# Descriptive Data Analysis

## Overview

In Lab Assignment 2, we implement and test a Python function called simpleDDA that has the following three (inputs):
* the imput dataframe df in tidy data format;
* a pandas Series that has a specification of the data measurement type nominal, ordinal, interval, ratio of each variable (column) of the dataframe
* for each ordinal variable, a list of the values of the data type in order

and outputs a dataframe that contains the required results (A), (B), and (C) below for each variable of the input dataframe.

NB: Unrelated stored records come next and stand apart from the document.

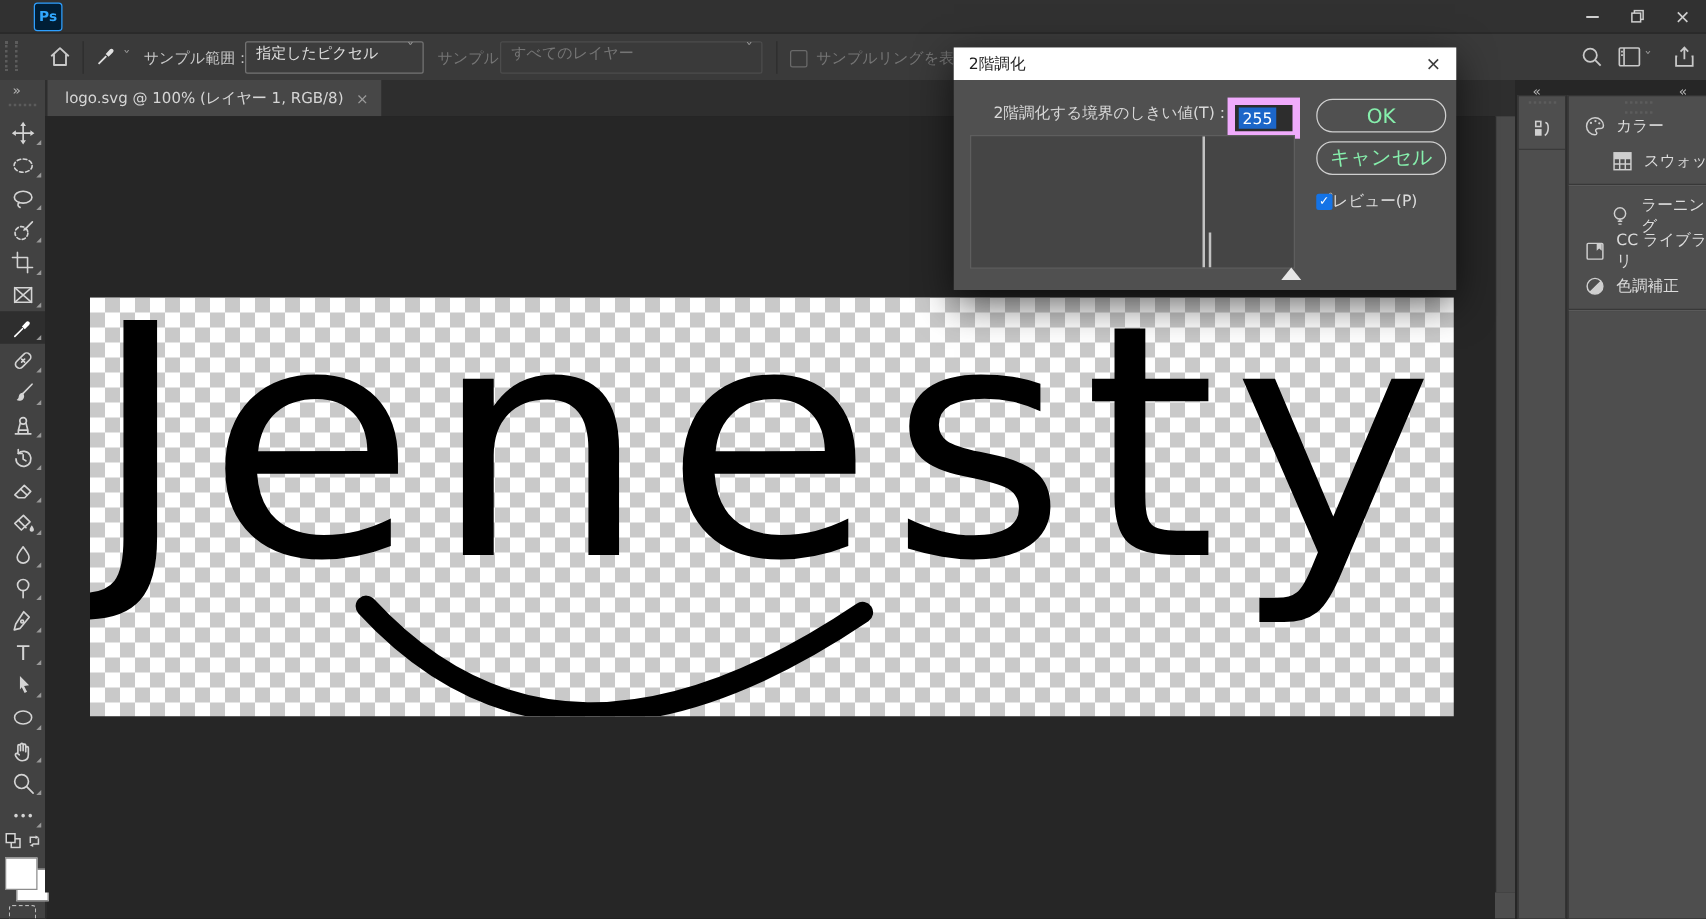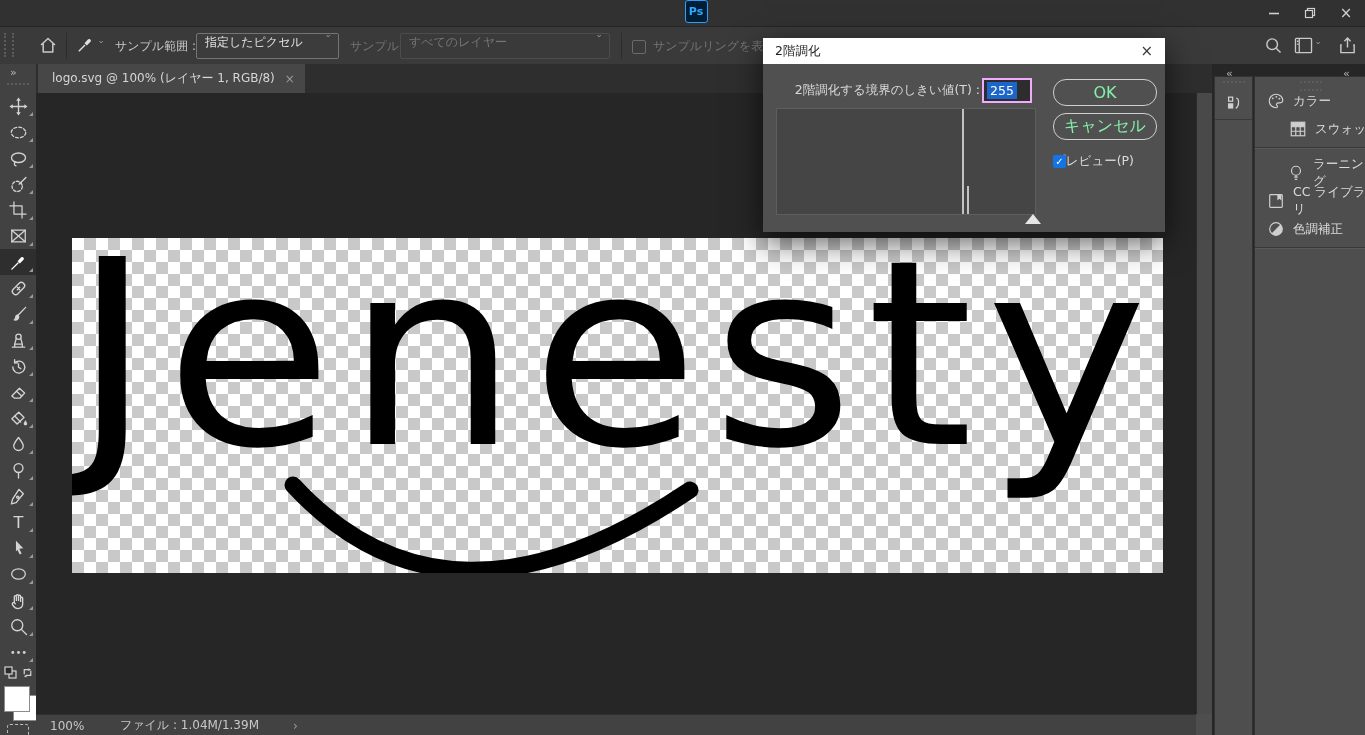"Ps" .menubar { flex-direction: column -> none }
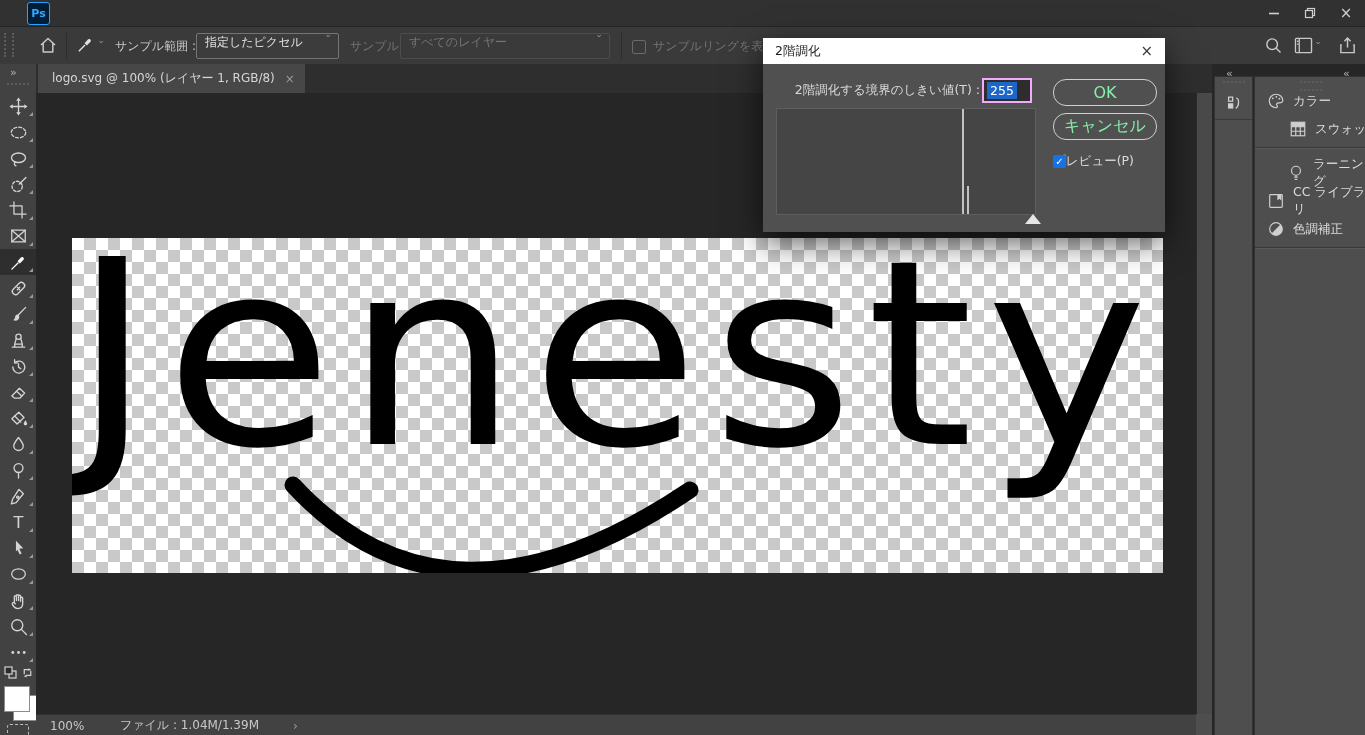"255" .thr-input { border: 2px solid #f0abfc -> 6px solid #f0abfc }
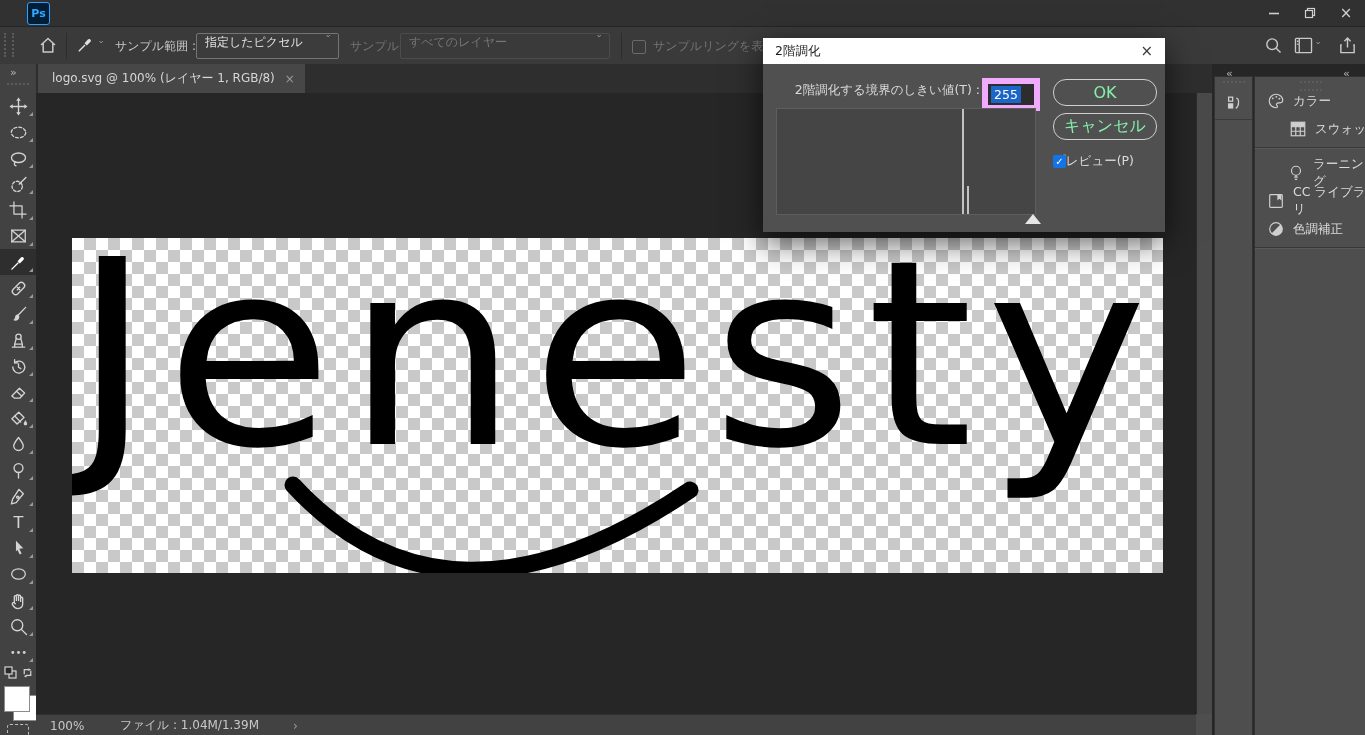"100%" div.abs { html: <div> <span>100%</span> <span>ファイル : 1.04M/1.39M</span> <span>›</span> </div> -> none }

The required results are as follows:

(A) Overall Descriptions 
* number of observations
* number of entries
* number of unique values amongst the entries
* number of missing entries

(B) Central Tendency Descriptions 
feature,
* mode, or modes, for all data types
* median, for ordinal, interval, ratio data types
* mean, for interval, ratio data types

(C) Spread Descriptions 
* number of unique values amongst the entries, for nominal data types
* range: (min,max), for ordinal, interval, ratio data types
* IQR: Q3-Q1, for interval, ratio data types
* standard deviation, for interval, ratio data types

## Function simpleDDA

In [1]:
# Importing libraries
import pandas as pd
import numpy as np
import statistics

In [2]:
def simpleDDA(dataframe, datatype, ordinal_values):
    
    # create and label new dataframe
    df = pd.DataFrame(index = pd.MultiIndex.from_tuples([('Overall Descriptions','number of observations'), ('Overall Descriptions', 'number of entries'), ('Overall Descriptions', 'number of unique values'), ('Overall Descriptions','number of missing entries'), ('Central Tendency Descriptions','mode(s)'), ('Central Tendency Descriptions', 'median'), ('Central Tendency Descriptions','mean'), ('Spread Descriptions','number of unique values'), ('Spread Descriptions', 'range: (min, max)'), ('Spread Descriptions', 'IQR: Q3-Q1'), ('Spread Descriptions','standard deviation')]))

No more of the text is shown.